Image credit: Peter Caravan

The new probe – developed by researchers at Massachusetts General Hospital (MGH) in Boston – featured at the national meeting of the American Chemical Society (ACS) earlier this week.

A blood clot is a serious, potentially fatal, medical condition. The faster a clot is found, the better the chances it can be removed before it triggers a heart attack, stroke, or other medical emergency.

If a person has a stroke because of a clot, the risk of another stroke increases hugely. The clot can break up and cause more strokes. Also, treatments vary, depending on where the clot is located. Some require surgery, while others may respond to clot-busting drugs.

Thus, in order to treat a blood clot, doctors have to find its precise location in the body, and quickly. But current methods only allow them to look at one part of the body at a time, using different types of scan.

For example, it may be necessary to have the patient undergo three different types of scan: ultrasound to check the carotid arteries or legs, magnetic resonance imaging (MRI) to look at the heart, and computed tomography (CT scan) to examine the lungs.

“It’s a shot in the dark,” says Peter Caravan, an assistant in chemistry at MGH and associate professor in radiology at Harvard Medical School. In order to locate the clot, the patient could end up being scanned several times using different methods, so the team “sought a method that could detect blood clots anywhere in the body with a single whole-body scan.”

Prof. Caravan and his team had already found a peptide that binds specifically to fibrin – an insoluble protein fiber that is present in blood clots.

For their latest work, they attached a radionuclide to the peptide. Radionuclides are small doses of radioactive isotopes used in an imaging method called positron emission tomography (PET). PET scans can highlight radionuclides anywhere in the body.

The team tested many different combinations of radionuclides, peptides, and ways of linking them together, to find the ones that were most likely to give the brightest PET images in blood clots.

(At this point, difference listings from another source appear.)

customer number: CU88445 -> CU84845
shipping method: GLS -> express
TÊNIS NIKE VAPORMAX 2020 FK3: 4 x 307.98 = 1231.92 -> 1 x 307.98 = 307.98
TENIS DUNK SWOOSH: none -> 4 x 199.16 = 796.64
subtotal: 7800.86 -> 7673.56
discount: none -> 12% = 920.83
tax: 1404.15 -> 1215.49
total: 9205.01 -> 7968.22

A total of 15 candidate blood clot probes were identified. After analyzing how well they bound to fibrin in test tubes, the researchers then tested them in blood clots in rats.

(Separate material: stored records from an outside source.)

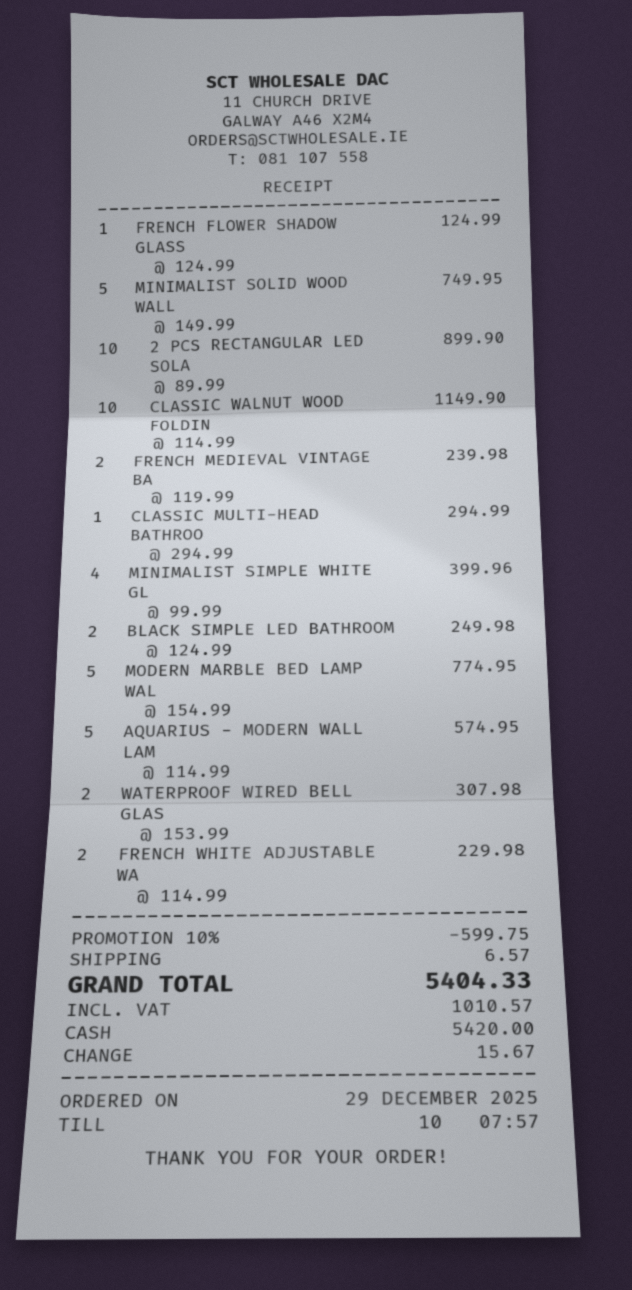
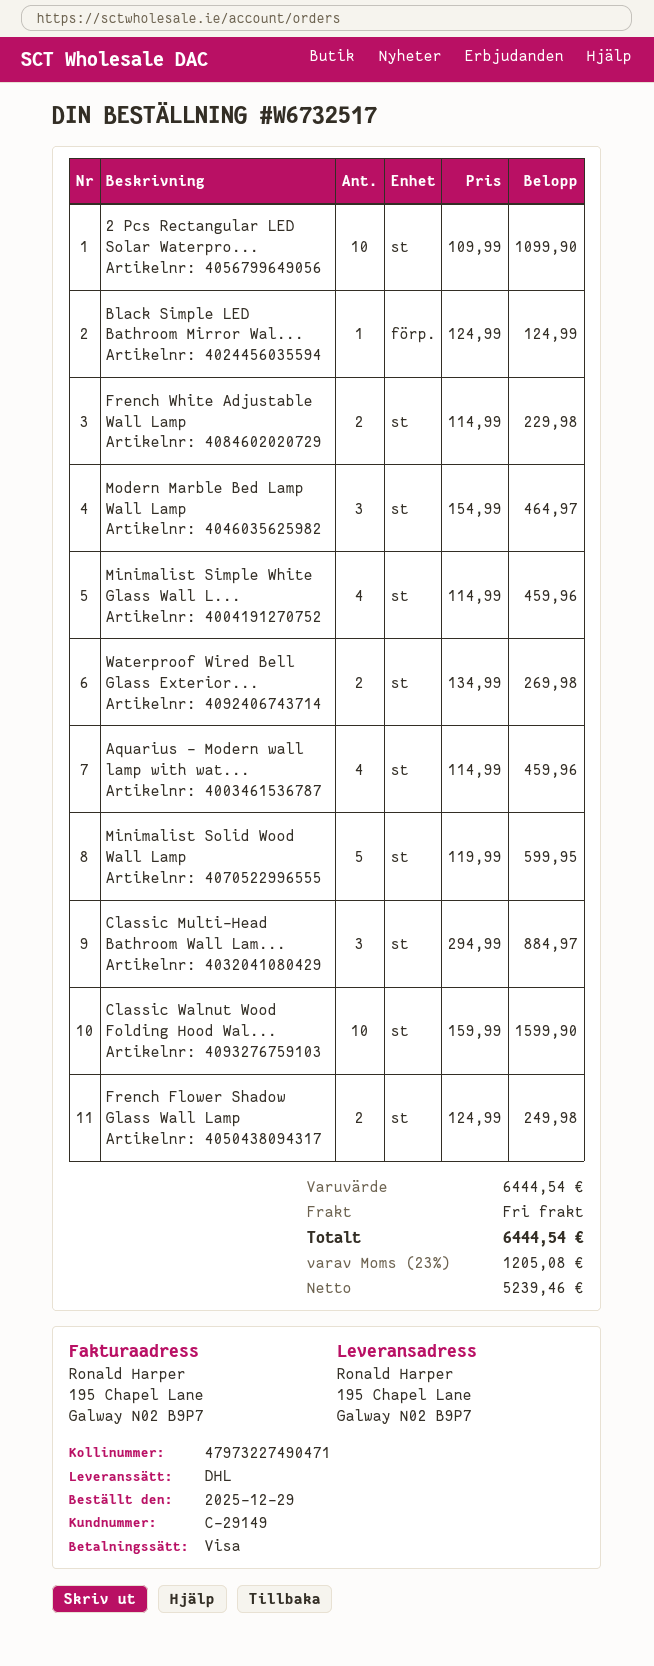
payment method: cash -> Visa
FRENCH FLOWER SHADOW GLASS: 1 x 124.99 = 124.99 -> 2 x 124.99 = 249.98
MINIMALIST SOLID WOOD WALL: 5 x 149.99 = 749.95 -> 5 x 119.99 = 599.95
2 PCS RECTANGULAR LED SOLA: 10 x 89.99 = 899.90 -> 10 x 109.99 = 1099.90
CLASSIC WALNUT WOOD FOLDIN: 10 x 114.99 = 1149.90 -> 10 x 159.99 = 1599.90
FRENCH MEDIEVAL VINTAGE BA: 2 x 119.99 = 239.98 -> none
CLASSIC MULTI-HEAD BATHROO: 1 x 294.99 = 294.99 -> 3 x 294.99 = 884.97
MINIMALIST SIMPLE WHITE GL: 4 x 99.99 = 399.96 -> 4 x 114.99 = 459.96
BLACK SIMPLE LED BATHROOM: 2 x 124.99 = 249.98 -> 1 x 124.99 = 124.99
MODERN MARBLE BED LAMP WAL: 5 x 154.99 = 774.95 -> 3 x 154.99 = 464.97
AQUARIUS - MODERN WALL LAM: 5 x 114.99 = 574.95 -> 4 x 114.99 = 459.96
WATERPROOF WIRED BELL GLAS: 2 x 153.99 = 307.98 -> 2 x 134.99 = 269.98
discount: 10% = 599.75 -> none
shipping: 6.57 -> 0.00
tax: 1010.57 -> 1205.08
total: 5404.33 -> 6444.54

The results showed how different test tube results can be compared with what happens in the body, as Prof. Caravan explains:

The probes all had a similar affinity to fibrin in vitro, but, in rats, their performances were quite different.”

The researchers suggest the difference was because in the body, the probes are subject to metabolism, which breaks down some of the probes, while others are able to withstand it.

A probe that the team calls FBP8, short for “fibrin binding probe #8,” which has copper-64 as the radionuclide, was the most stable.

Now the big question, says Prof. Caravan, is “how well will these perform in patients?” The team plans to start testing FBP8 in humans in the fall, and suggests it could be another 5 years before it is approved for clinical use.